Activity of oxidative stress markers in the follicular fluid
The GCs were isolated from the aspirated FF in all patients using gradient centrifugation. The levels of malondialdehyde (MDA) and superoxide dismutase (SOD) in the FF were measured using thiobarbituric acid and the chemiluminescence technique, respectively. In the FF, 8-OHdG was quantitatively detected by enzyme-linked immunosorbent assay (Jiancheng, Nanjing, China). The evaluations were repeated three times.
Glucose test assay
According to the manufacturer’s protocol, the glucose levels of the FF in all patients were measured using a glucose assay kit (Jiancheng, Nanjing, China). The samples were measured using a microplate reader at an absorbance of 505 nm. The evaluations were repeated three times.
Pyruvate production assay
The pyruvate concentrations of the FF in all patients were measured at an absorbance of 450 nm, according to the manufacturer’s protocol (Jiancheng, Nanjing, China). The experiments were conducted in triplicate.
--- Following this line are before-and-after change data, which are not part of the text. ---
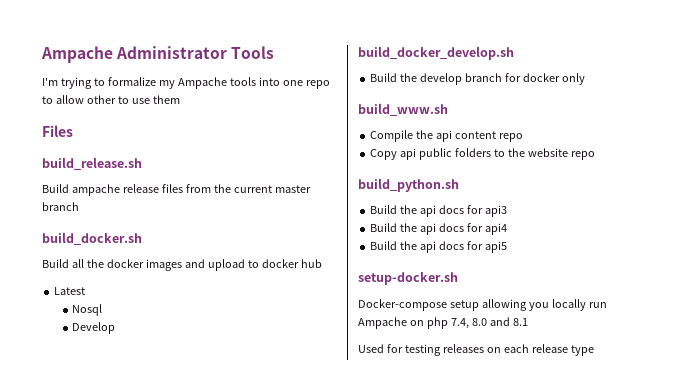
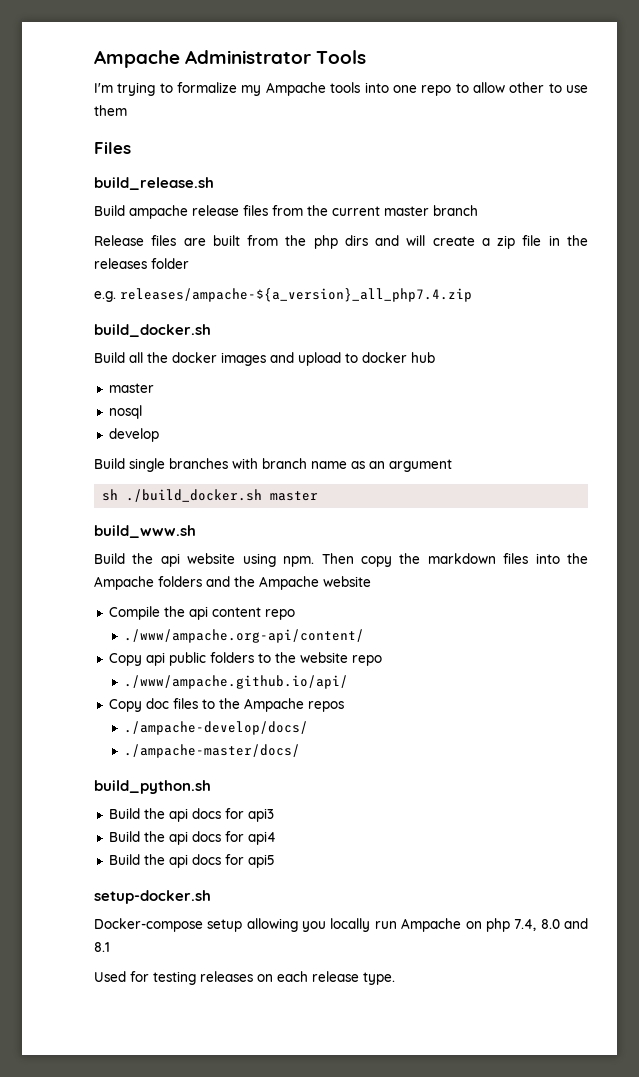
(79, 206) none -> [94,235,588,249] [94,258,189,269] [94,288,472,302] // Release files are built from the php dirs and will create a zip file in the releases folder // e.g. releases/ampache-${a_version}_all_php7.4.zip
[54,287,86,295] [72,304,103,316] [72,322,116,334] [358,46,514,60] [370,73,585,85] [358,103,448,116] Latest // Nosql // Develop // build_docker_develop.sh // Build the develop branch for docker only // build_www.sh -> [108,383,154,393] [108,405,142,419] [108,428,159,442] [94,458,452,472] [102,489,319,502] [94,525,196,538] [94,553,589,567] [94,576,371,590] master // nosql // develop // Build single branches with branch name as an argument // sh ./build_docker.sh master // build_www.sh // Build the api website using npm. Then copy the markdown files into the Ampache folders and the Ampache website
(523, 137) none -> [123,629,364,643] // ./www/ampache.org-api/content/
(595, 155) none -> [123,675,348,689] [108,698,344,712] [123,721,308,735] [123,744,300,758] // ./www/ampache.github.io/api/ // Copy doc files to the Ampache repos // ./ampache-develop/docs/ // ./ampache-master/docs/
[570,345,594,356] type -> [363,972,395,985] type.

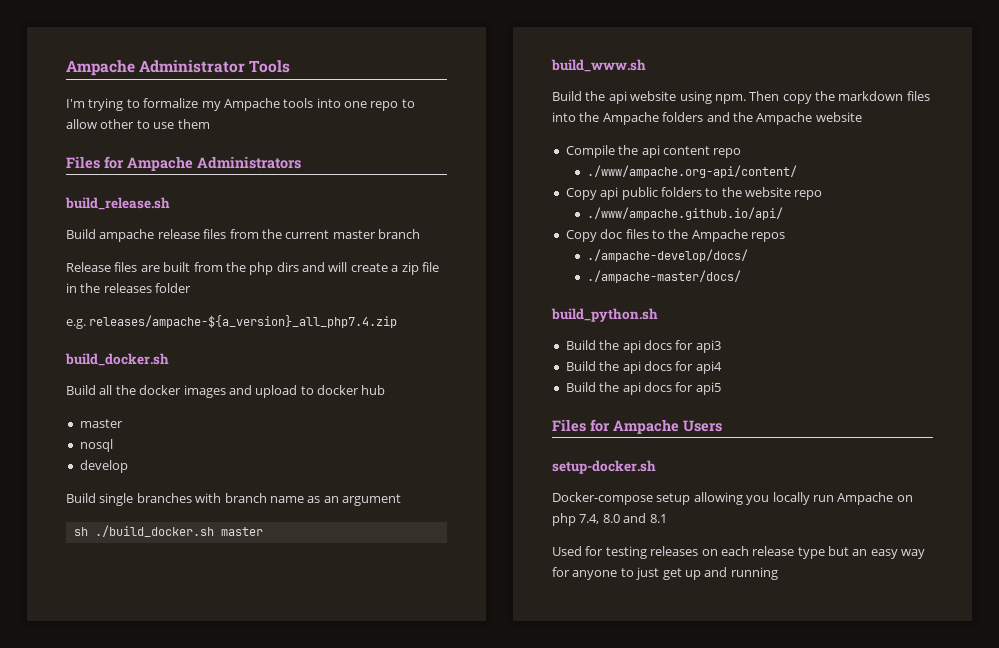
(131, 148) none -> [104,156,301,171] for Ampache Administrators
(275, 861) none -> [552,419,722,434] // Files for Ampache Users
[363,972,395,985] type. -> [797,546,926,559] [552,567,778,580] type but an easy way for anyone to just get up and running

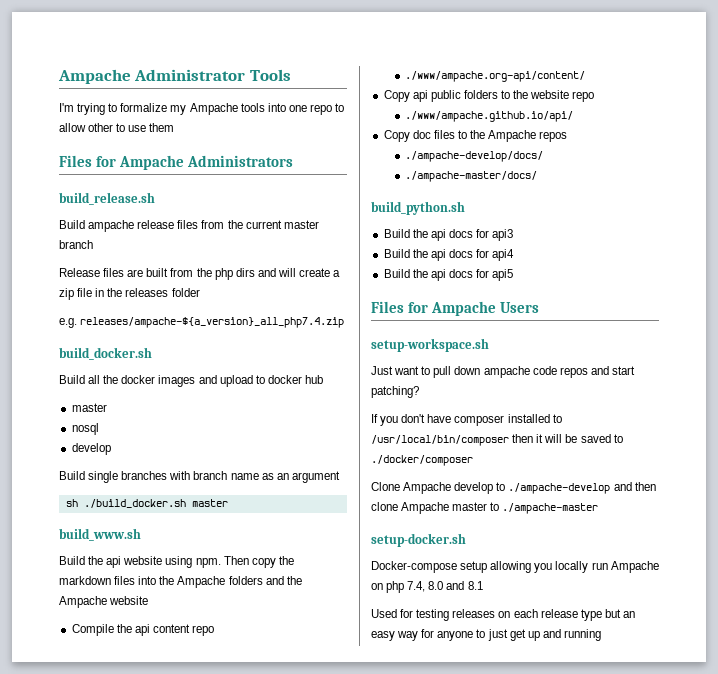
(722, 426) none -> [371,338,489,352] [371,366,635,378] [371,386,419,398] [371,414,562,426] [371,434,623,446] [371,455,473,466] [371,482,656,494] [371,502,599,514] // setup-workspace.sh // Just want to pull down ampache code repos and start patching? // If you don't have composer installed to /usr/local/bin/composer then it will be saved to ./docker/composer // Clone Ampache develop to ./ampache-develop and then clone Ampache master to ./ampache-master

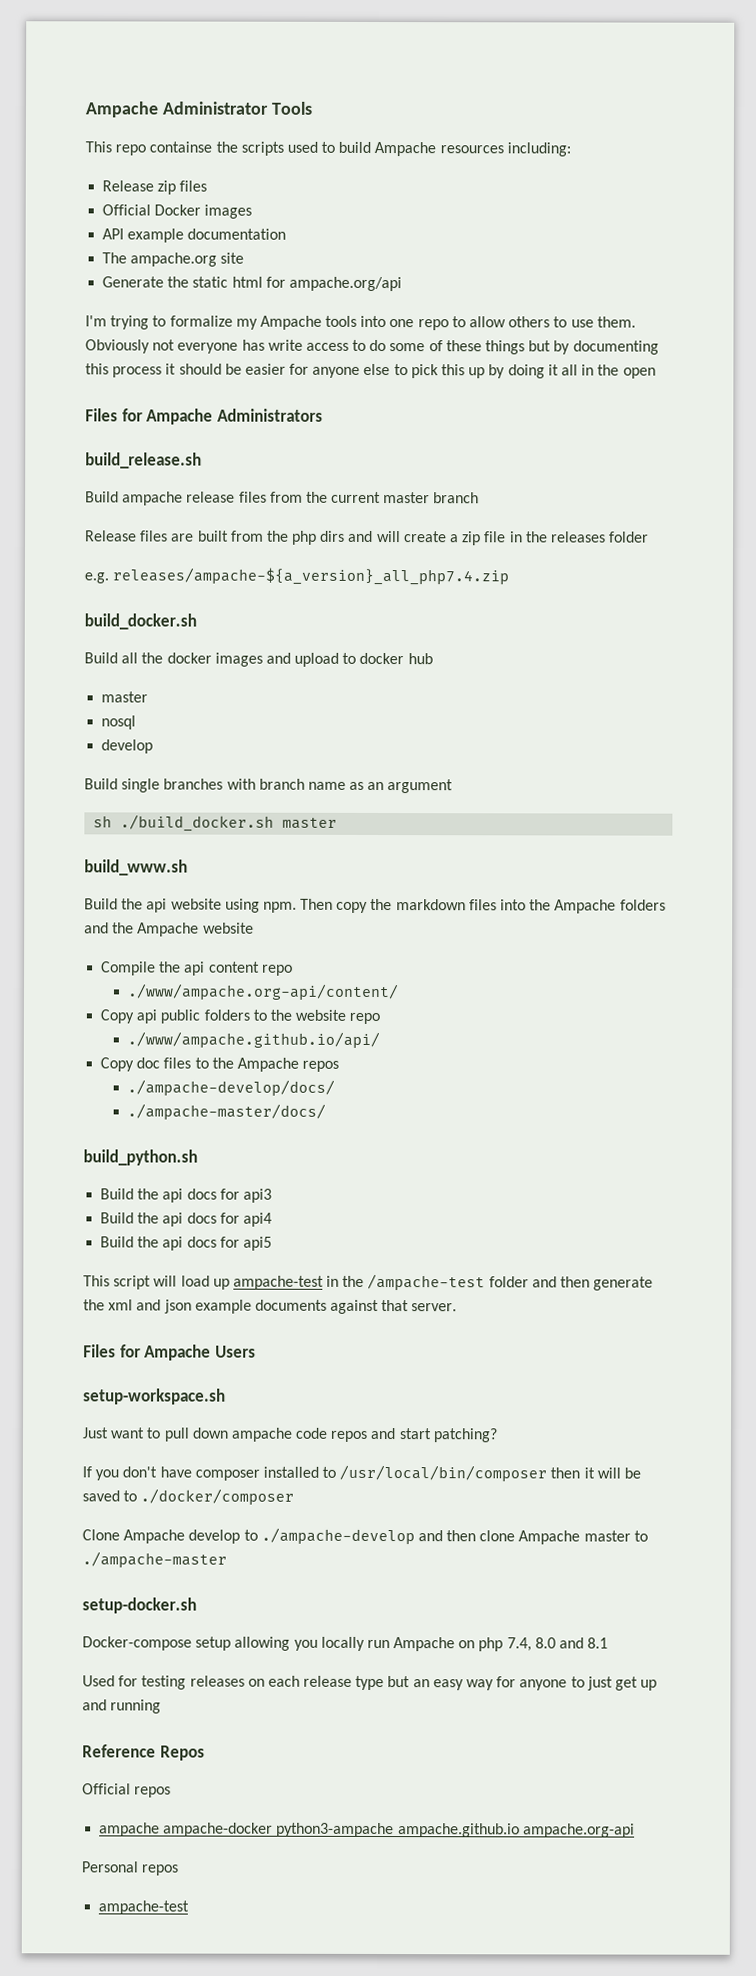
(291, 75) none -> [85,141,571,157] [102,180,208,195] [102,204,253,219] [102,228,287,243] [102,252,245,267] [102,276,402,292] // This repo containse the scripts used to build Ampache resources including: // Release zip files // Official Docker images // API example documentation // The ampache.org site // Generate the static html for ampache.org/api
[88,123,114,132] other -> [508,316,551,328] others
[149,123,175,132] them -> [596,316,636,328] [85,339,659,355] [85,363,656,379] them. Obviously not everyone has write access to do some of these things but by documenting this process it should be easier for anyone else to pick this up by doing it all in the open
(514, 275) none -> [83,1273,654,1291] [83,1299,458,1315] // This script will load up ampache-test in the /ampache-test folder and then generate the xml and json example documents against that server.
(601, 635) none -> [82,1744,205,1761] [82,1783,172,1798] [99,1822,635,1838] [81,1861,180,1876] [98,1900,190,1915] // Reference Repos // Official repos // ampache ampache-docker python3-ampache ampache.github.io ampache.org-api // Personal repos // ampache-test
Reverse transcription-polymerase chain reaction
Total RNA was extracted from the GCs in all patients using TRIzol™ (Solarbio, Beijing, China). The complementary DNA (cDNA) was then synthesized using a RevertAid First Strand cDNA Synthesis Kit (Jierui, Shanghai, China). The mRNA expression of GLUT1/LDHA/PFKP was measured by reverse transcription-polymerase chain reaction (RT-PCR) using the Power SYBR® Green PCR Master Mix (Jierui, Shanghai, China) and normalized by the expression of the β-actin gene.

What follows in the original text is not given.